> **WHAT YOU SHOULD DO**
Copy out exactly the lines below that run from the one holding "Dorchester: 3 x" to the one holding "total: 1064.22 -> 1146.12", keeping both of those lines and no others.

> **RECORD EXTRACTS**
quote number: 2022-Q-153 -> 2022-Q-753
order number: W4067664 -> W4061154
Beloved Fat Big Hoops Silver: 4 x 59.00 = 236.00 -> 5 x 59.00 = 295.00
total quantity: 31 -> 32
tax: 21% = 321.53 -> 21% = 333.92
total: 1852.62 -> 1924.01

...

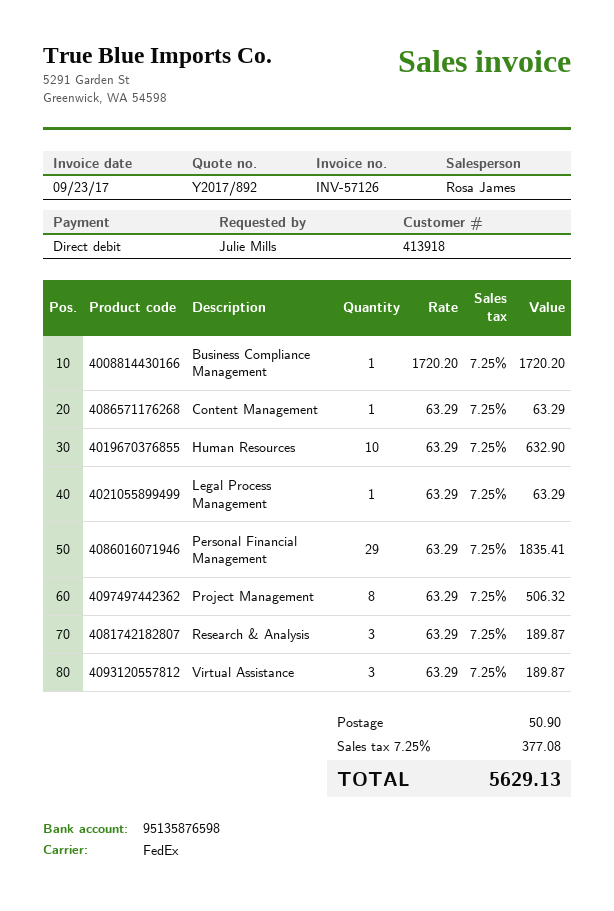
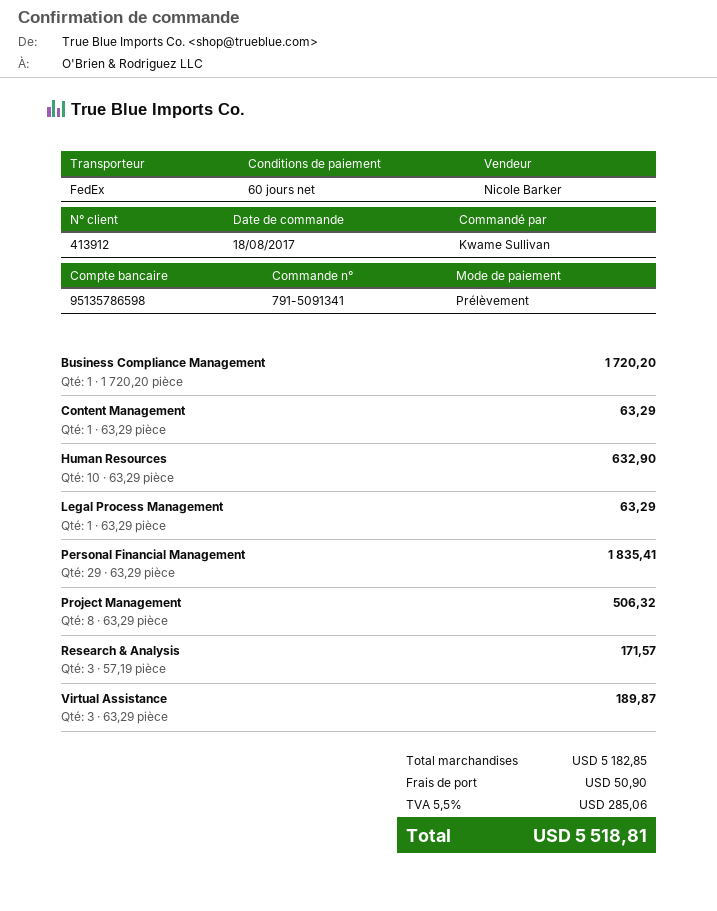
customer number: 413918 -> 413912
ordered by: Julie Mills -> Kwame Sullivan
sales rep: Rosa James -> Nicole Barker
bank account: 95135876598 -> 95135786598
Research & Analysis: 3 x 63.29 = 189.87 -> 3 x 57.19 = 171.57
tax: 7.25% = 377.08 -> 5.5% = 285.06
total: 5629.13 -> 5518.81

==

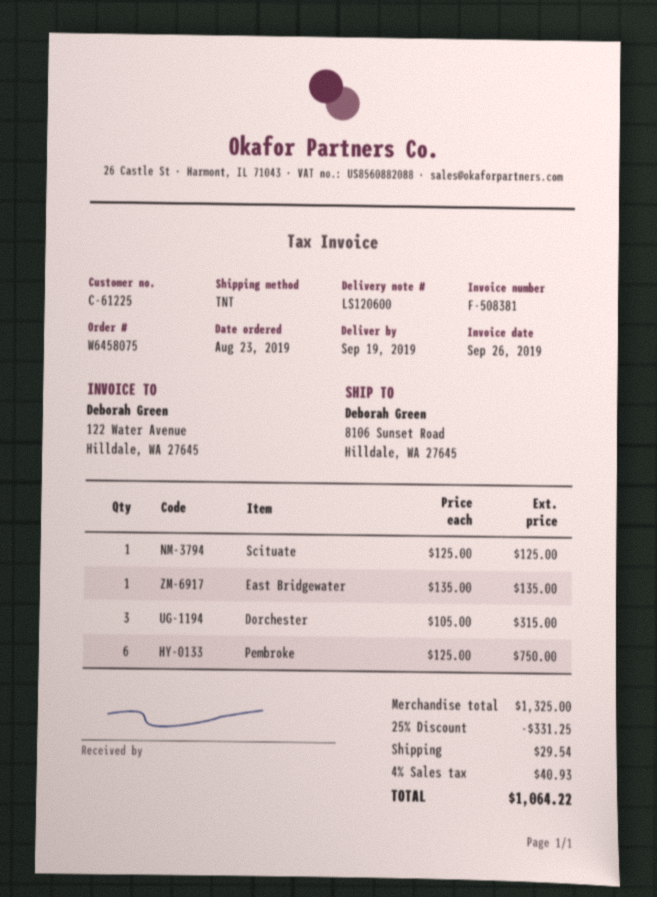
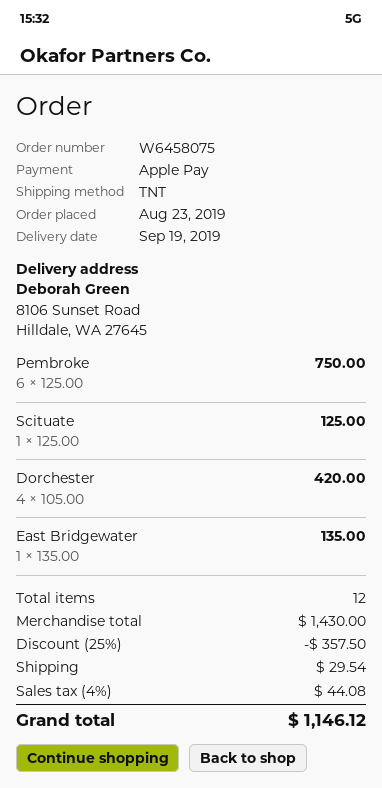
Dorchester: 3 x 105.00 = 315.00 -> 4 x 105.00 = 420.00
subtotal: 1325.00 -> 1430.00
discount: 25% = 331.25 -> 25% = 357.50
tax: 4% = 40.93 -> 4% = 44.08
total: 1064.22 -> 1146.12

> **EXERCISE SOLUTION**
Dorchester: 3 x 105.00 = 315.00 -> 4 x 105.00 = 420.00
subtotal: 1325.00 -> 1430.00
discount: 25% = 331.25 -> 25% = 357.50
tax: 4% = 40.93 -> 4% = 44.08
total: 1064.22 -> 1146.12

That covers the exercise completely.